The ability to perform and frequently engage in a vigorous physical activity requires that you be in good health. It also depends on nutrition, i.e., we can apply the “you are what you eat” rule. Adequate intake of fluids and carbohydrates are very important for enhancing athletic performance.

As we have discussed in other sections, the benefits of regular exercise are many and varied. However, performing general exercise activities compared to intense athletic ones such as those athletes do, can mean an extra energy demand for the body. This may require extra food intake, extra vitamins, minerals and other food stuffs.

Progressing from a sedentary type lifestyle to a very fit one will require extra energy due to greater exertion, which will allow you to reap even more health benefits. As a note, a good diet won’t substitute for neither training nor genetic makeup. However, a poor diet can harm athletic performance.

Athlete versus General Fitness

Initially, the key difference between the energy demands for athletes versus general fitness practitioners is due to the intensity of exercise performed. This is important because of the association with weight gain versus energy output. For example, a small person might need only 1800 kcal daily to sustain normal daily activities without losing body weight, while a large, muscular man may need 4000 kcal daily. Thus, there is a wide range in caloric needs.
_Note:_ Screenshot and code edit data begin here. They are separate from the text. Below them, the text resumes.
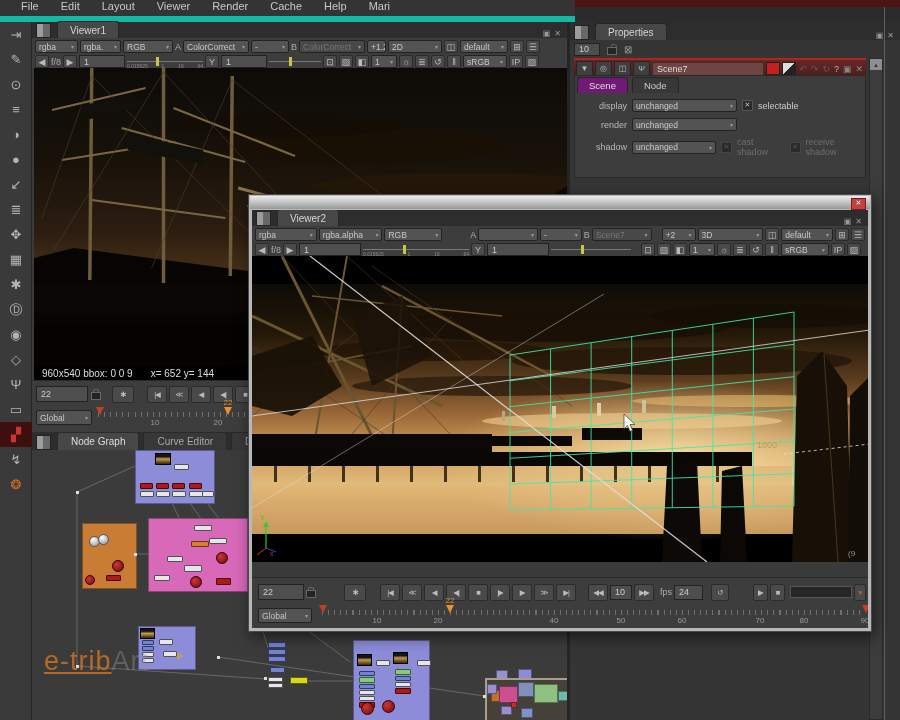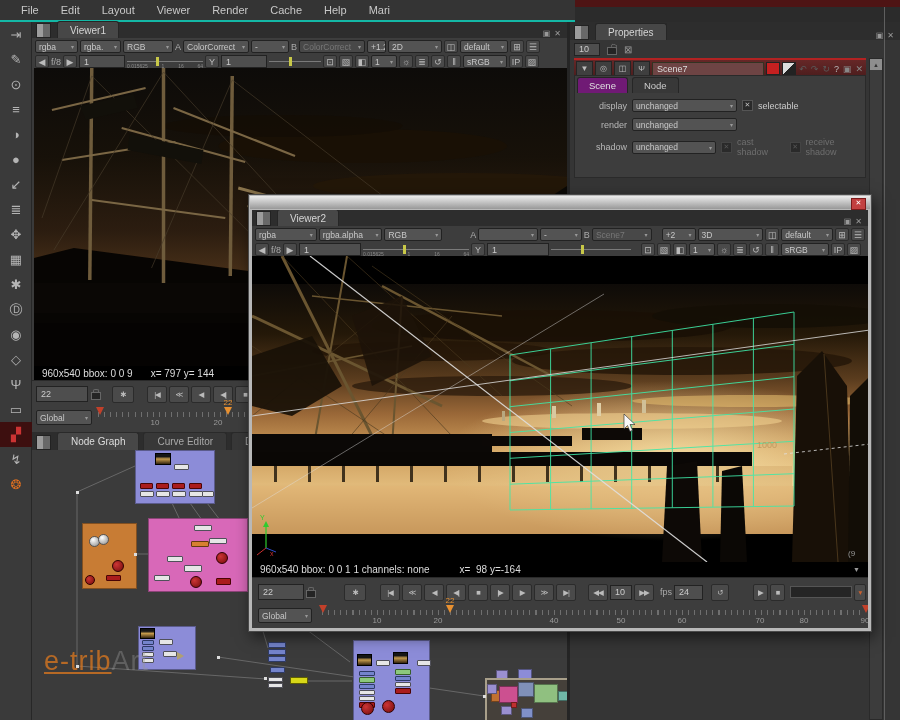--- a/index.html
+++ b/index.html
@@ -8,8 +8,8 @@
   .abs{position:absolute;box-sizing:border-box;}
 
   
-  .menubar{left:0;top:0;width:575px;height:22px;background:#343434;border-bottom:2px solid #14b8a6;
-           display:flex;align-items:center;padding-left:10px;}
+  .menubar{left:0;top:0;width:575px;height:22px;background:#343434;border-bottom:6px solid #14b8a6;
+           display:flex;align-items:flex-start;padding-left:10px;}
   .menu-items{display:flex;gap:0;}
   .mi{font-size:11px;color:#c8c8c8;padding:0 11px;cursor:default;}
   .tstrip{left:575px;top:0;width:325px;height:7px;background:#4e1414;}

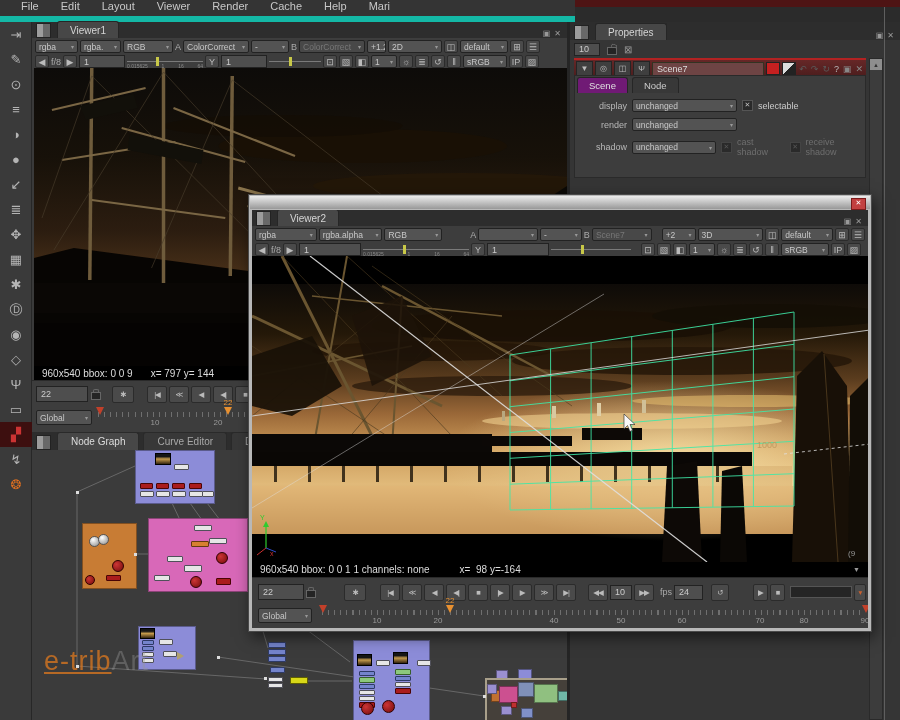--- a/index.html
+++ b/index.html
@@ -367,7 +367,7 @@
 
     <div class="statusbar">
       <span>960x540 bbox: 0 0 9</span>
-      <span style="margin-left:18px">x= 797 y= 144</span>
+      <span style="margin-left:18px">x= 652 y= 144</span>
     </div>
 
     <div class="trans">

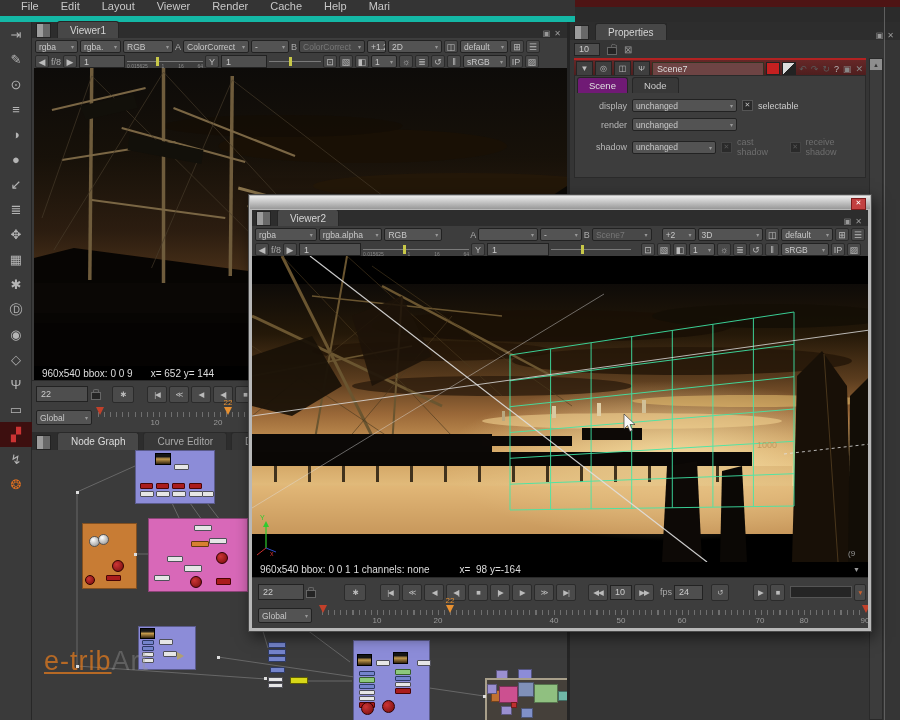--- a/index.html
+++ b/index.html
@@ -808,11 +808,6 @@
         <polygon points="372,158 372,173 375.5,169.5 378,175.5 380.5,174.2 378,168.5 383,168.5" fill="#f8f8f8" stroke="#222" stroke-width="0.6"></polygon>
       </svg>
 
-      <div class="statusbar">
-        <span>960x540 bbox: 0 0 1 1 channels: none</span>
-        <span style="margin-left:30px">x=  98 y=-164</span>
-        <span style="margin-left:auto;font-size:7px;color:#999">▼</span>
-      </div>
 
       <div class="trans">
         <div class="trow1" style="left:6px;top:5px;gap:2px">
If you are 100 pounds and perform typical exercises for either aerobics, average jogging, or circuit-weight training using machines, your total daily caloric needs on activity days may be up to 1800 kcal. However, an athlete that performs 4 hours of cycling over steep terrain can require an additional 1300 calories per day. As a result, some athletes, especially those ranging up to 200 pounds or more, may require up to 7000 kcal daily just to maintain body weight during training, whereas others may need only 1800 kcal or less.

How Do We Know If One is Consuming Enough Food Energy?

There is a simple procedure to answer this question. First, measure your body fat. For male athletes, it should range from about 5-15% and for female athletes, about 10-25%. If you are a general fitness practitioner the respective ranges would typically be 15-20% and 20-28%. Second, monitor your body weight on a regular basis, i.e., weekly. Third, if your body weight starts to fall, food energy must be increased; if it rises, food energy should be decreased. However, if weight increases, check to see if body fat has also increased. If it has, you should eat less.

A logical approach is to decrease food intake by 200-500 kcal per day, while maintaining regular exercise programs, until you reach the desirable body-fat percentage. Reducing fat intake is the best nutrient-related approach to lowering body fat, but not to the point of exclusion. If you need to gain weight, add the above amount of food energy per day. However, if you are an athlete, increase food intake by 500-700 kcal per day, which will eventually lead to weight gain. Make sure that you have a good mix of carbohydrates, fats and proteins, as well as enough exercise training to ensure that any weight gain is mostly from lean tissue and not adipose (fat) tissues.